> **INSTRUCTIONS FOR THE TASK**
Starting at the line that holds "none -> <h1>Determine", transcribe every line to the end of the data exactly; include no other lines.
# # # #
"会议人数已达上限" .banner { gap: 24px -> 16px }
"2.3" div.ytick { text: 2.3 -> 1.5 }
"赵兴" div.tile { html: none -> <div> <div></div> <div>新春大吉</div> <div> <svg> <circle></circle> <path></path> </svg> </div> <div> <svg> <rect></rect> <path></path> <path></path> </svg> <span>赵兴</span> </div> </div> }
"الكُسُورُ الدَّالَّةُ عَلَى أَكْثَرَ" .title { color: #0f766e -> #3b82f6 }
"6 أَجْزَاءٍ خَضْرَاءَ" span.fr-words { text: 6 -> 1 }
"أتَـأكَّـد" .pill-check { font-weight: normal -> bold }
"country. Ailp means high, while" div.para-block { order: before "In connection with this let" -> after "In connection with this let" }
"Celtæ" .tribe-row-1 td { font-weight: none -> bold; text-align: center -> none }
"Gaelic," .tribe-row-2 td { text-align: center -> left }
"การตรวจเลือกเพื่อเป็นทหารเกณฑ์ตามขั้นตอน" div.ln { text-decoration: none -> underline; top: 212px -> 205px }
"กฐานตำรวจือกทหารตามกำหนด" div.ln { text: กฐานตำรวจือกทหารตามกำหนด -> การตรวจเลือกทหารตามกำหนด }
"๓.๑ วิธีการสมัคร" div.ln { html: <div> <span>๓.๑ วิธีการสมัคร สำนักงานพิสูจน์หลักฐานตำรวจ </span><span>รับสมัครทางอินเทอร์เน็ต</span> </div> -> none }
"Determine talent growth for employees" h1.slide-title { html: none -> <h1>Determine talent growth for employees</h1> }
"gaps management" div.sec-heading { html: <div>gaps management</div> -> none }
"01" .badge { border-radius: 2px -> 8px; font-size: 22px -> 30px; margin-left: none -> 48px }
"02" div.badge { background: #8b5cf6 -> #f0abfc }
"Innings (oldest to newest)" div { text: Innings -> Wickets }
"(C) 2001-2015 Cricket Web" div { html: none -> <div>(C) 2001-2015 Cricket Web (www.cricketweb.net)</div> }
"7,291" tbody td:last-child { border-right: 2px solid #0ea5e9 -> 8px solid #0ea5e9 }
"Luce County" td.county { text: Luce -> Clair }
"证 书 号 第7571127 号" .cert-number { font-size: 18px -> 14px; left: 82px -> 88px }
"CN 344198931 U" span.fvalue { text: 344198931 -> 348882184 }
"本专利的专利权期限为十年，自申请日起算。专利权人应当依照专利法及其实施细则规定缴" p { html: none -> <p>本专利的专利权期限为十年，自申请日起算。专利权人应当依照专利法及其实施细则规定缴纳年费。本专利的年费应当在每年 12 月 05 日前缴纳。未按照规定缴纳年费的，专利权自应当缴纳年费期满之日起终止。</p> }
# # # #
> **RESPONSE TO THIS EXERCISE**
"Determine talent growth for employees" h1.slide-title { html: none -> <h1>Determine talent growth for employees</h1> }
"gaps management" div.sec-heading { html: <div>gaps management</div> -> none }
"01" .badge { border-radius: 2px -> 8px; font-size: 22px -> 30px; margin-left: none -> 48px }
"02" div.badge { background: #8b5cf6 -> #f0abfc }
"Innings (oldest to newest)" div { text: Innings -> Wickets }
"(C) 2001-2015 Cricket Web" div { html: none -> <div>(C) 2001-2015 Cricket Web (www.cricketweb.net)</div> }
"7,291" tbody td:last-child { border-right: 2px solid #0ea5e9 -> 8px solid #0ea5e9 }
"Luce County" td.county { text: Luce -> Clair }
"证 书 号 第7571127 号" .cert-number { font-size: 18px -> 14px; left: 82px -> 88px }
"CN 344198931 U" span.fvalue { text: 344198931 -> 348882184 }
"本专利的专利权期限为十年，自申请日起算。专利权人应当依照专利法及其实施细则规定缴" p { html: none -> <p>本专利的专利权期限为十年，自申请日起算。专利权人应当依照专利法及其实施细则规定缴纳年费。本专利的年费应当在每年 12 月 05 日前缴纳。未按照规定缴纳年费的，专利权自应当缴纳年费期满之日起终止。</p> }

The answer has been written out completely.